*** Block opens ***

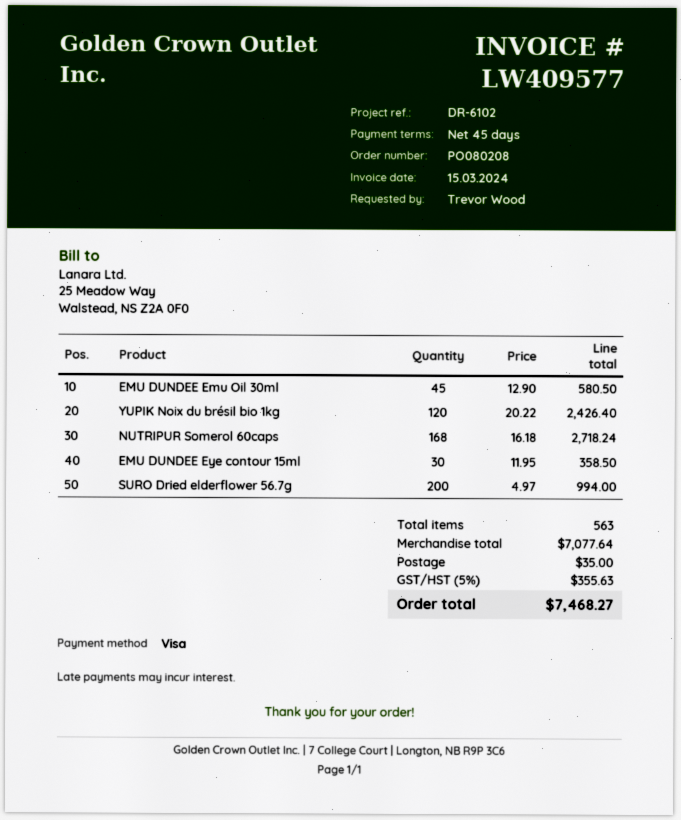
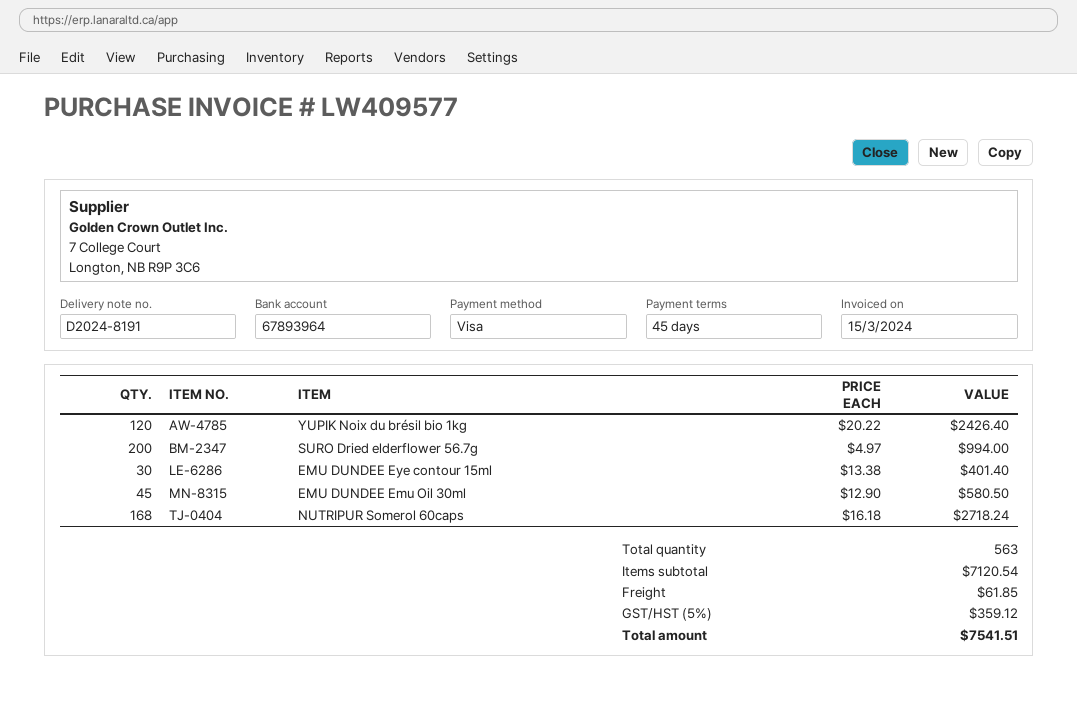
EMU DUNDEE Eye contour 15ml: 30 x 11.95 = 358.50 -> 30 x 13.38 = 401.40
subtotal: 7077.64 -> 7120.54
shipping: 35.00 -> 61.85
tax: 5% = 355.63 -> 5% = 359.12
total: 7468.27 -> 7541.51

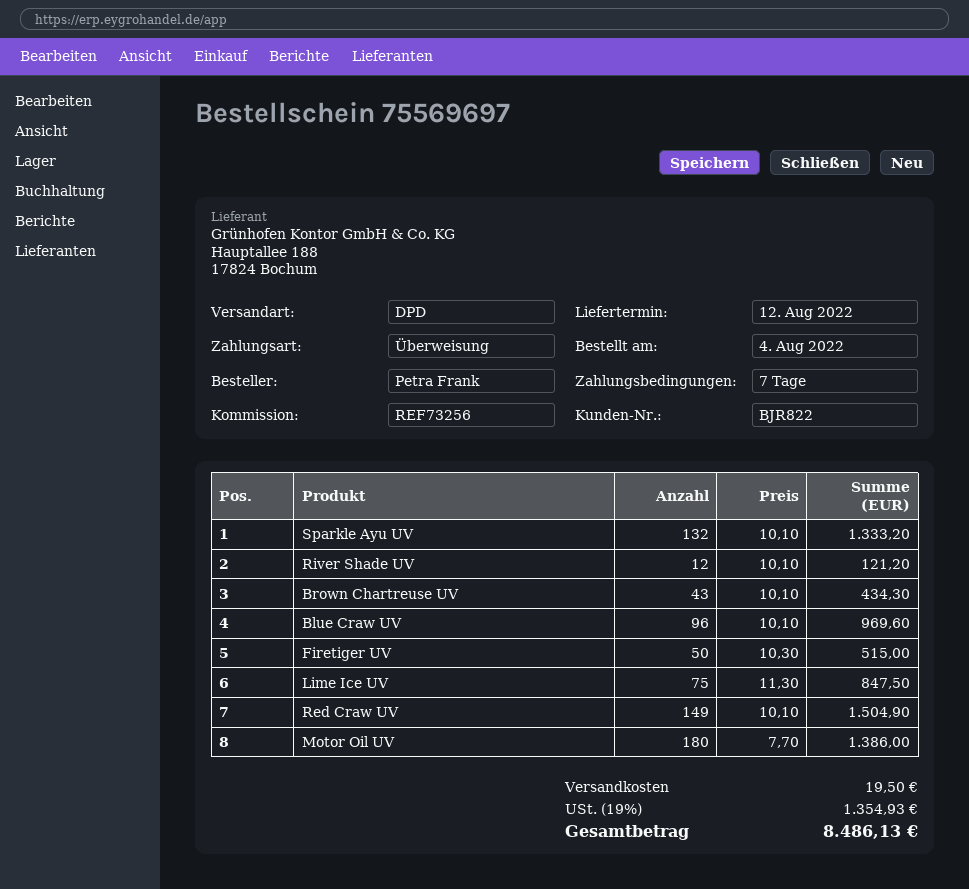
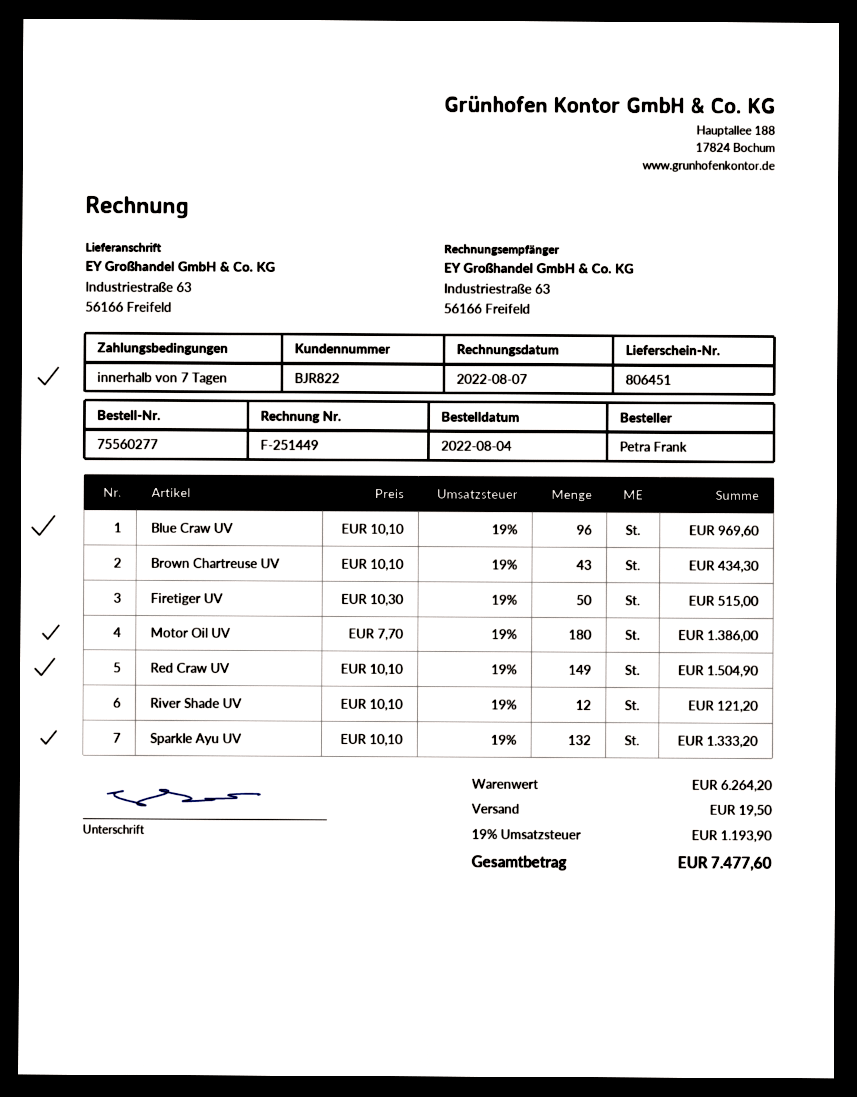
order number: 75569697 -> 75560277
Lime Ice UV: 75 x 11.30 = 847.50 -> none
tax: 19% = 1354.93 -> 19% = 1193.90
total: 8486.13 -> 7477.60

*** Block closes ***

#### [Problem]
Transcribe the records above exactly, leaving out every picture.

#### [Answer to the exercise]
EMU DUNDEE Eye contour 15ml: 30 x 11.95 = 358.50 -> 30 x 13.38 = 401.40
subtotal: 7077.64 -> 7120.54
shipping: 35.00 -> 61.85
tax: 5% = 355.63 -> 5% = 359.12
total: 7468.27 -> 7541.51

order number: 75569697 -> 75560277
Lime Ice UV: 75 x 11.30 = 847.50 -> none
tax: 19% = 1354.93 -> 19% = 1193.90
total: 8486.13 -> 7477.60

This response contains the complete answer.